Sri Lanka’s first Multidimensional Vulnerability Index (MVI) recently published by UNDP Sri Lanka and the Oxford Poverty and Human Development Initiative (OPHI), report titled ‘Understanding Multidimensional Vulnerabilities: Impact on People of Sri Lanka’ outlines that 55.7% of Sri Lankans are multidimensionally vulnerable, and that 82% of the multidimensionally vulnerable live in rural areas. Water is the second greatest contributor to vulnerability after household debt. Nearly half of Sri Lanka’s population, 48.8%, lack disaster preparedness, a key vulnerability factor aggravated by accelerating climate risks, while 35.6% are vulnerable and deprived of water sources, compounding the impacts of the poly-crisis.
Sri Lanka’s socio-economic crisis has led to significant resource constraints, and the shrinking global development assistance space has reduced the financing that may be available for sustained climate action. As these challenges deepen, the need to invest in large-scale, replicable, and innovative climate adaptation strategies becomes urgent.
This symposium presents a timely opportunity to document and share learnings from ongoing climate adaptation projects, particularly the Climate Resilient Integrated Water Management Project (CRIWMP) and USAID’s Climate Change Adaptation Project, to strengthen Sri Lanka’s response capacity.
The event will highlight the best practices, lessons learned, and innovative technologies that have demonstrated success in climate adaptation, specifically in areas like climate-smart agriculture, integrated water management, private sector engagement for climate adaptation and leveraging of climate financing, community engagement, and policy and programming.

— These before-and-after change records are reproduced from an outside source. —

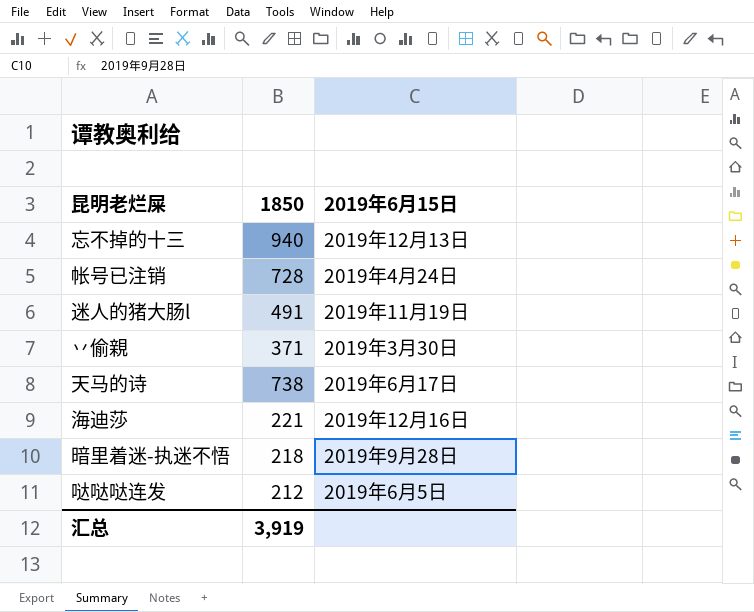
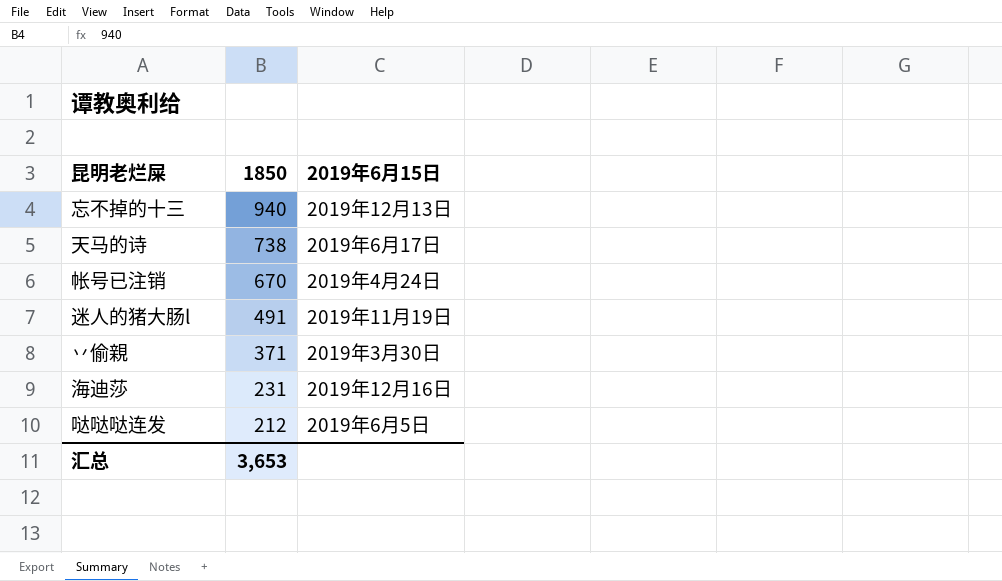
row order: none -> 1850 descending
row 暗里着迷-执迷不悟: 218 | 2019年9月28日 -> none
帐号已注销 | 1850: 728 -> 670
海迪莎 | 1850: 221 -> 231
汇总 | 1850: 3,919 -> 3,653

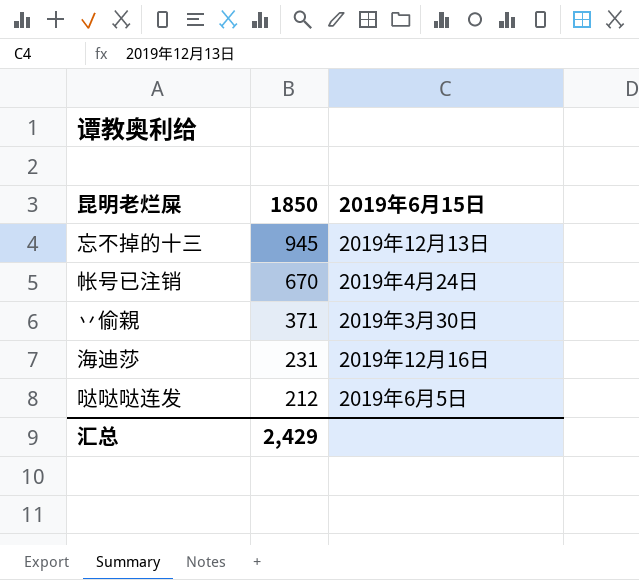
row 天马的诗: 738 | 2019年6月17日 -> none
row 迷人的猪大肠l: 491 | 2019年11月19日 -> none
忘不掉的十三 | 1850: 940 -> 945
汇总 | 1850: 3,653 -> 2,429

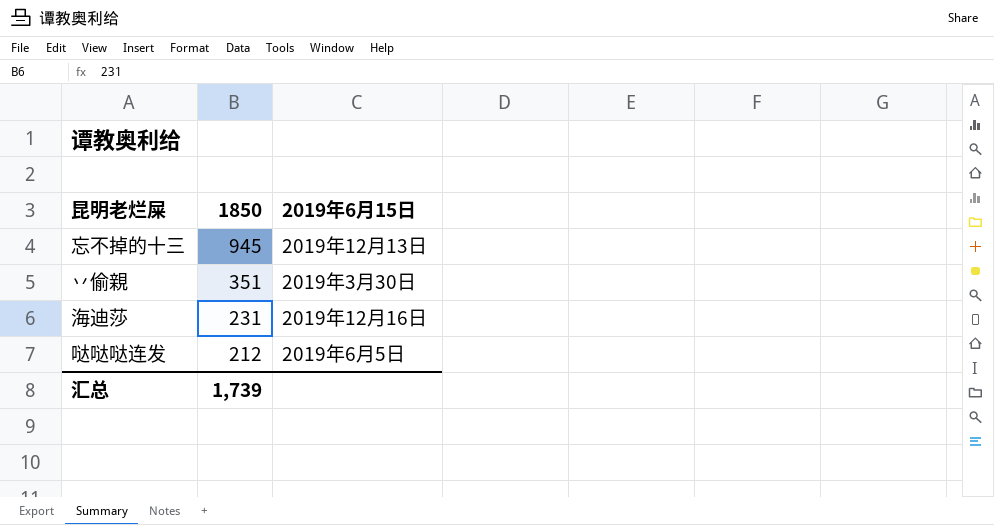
row 帐号已注销: 670 | 2019年4月24日 -> none
丷偷親 | 1850: 371 -> 351
汇总 | 1850: 2,429 -> 1,739

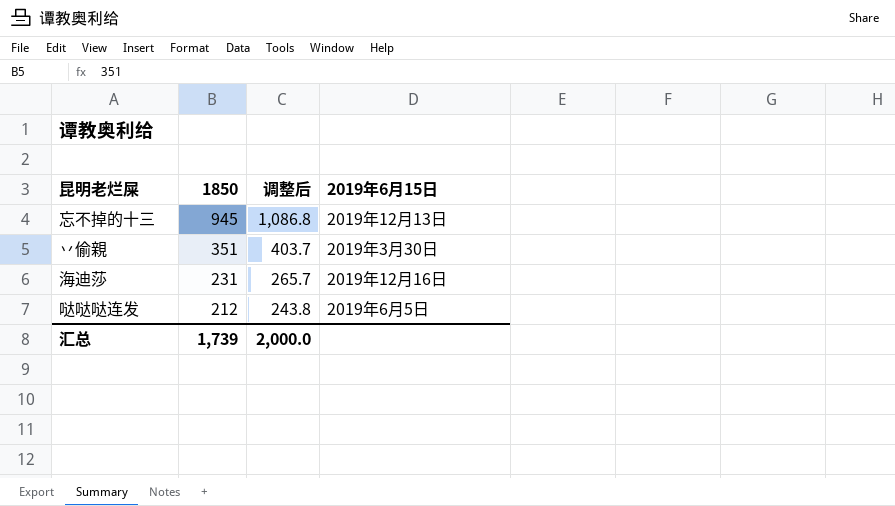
column 调整后 | formula: none -> [1850] * 1.15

The symposium will also enhance the broader development discourse, advancing both local and global understanding of how climate resilience, sustainable water management and rural development can be addressed through a holistic and multistakeholder driven approach including community and private sector. It will position Sri Lanka as a key contributor to the global conversation on sustainable development, offering practical solutions that can be adapted in similar, vulnerable regions around the world.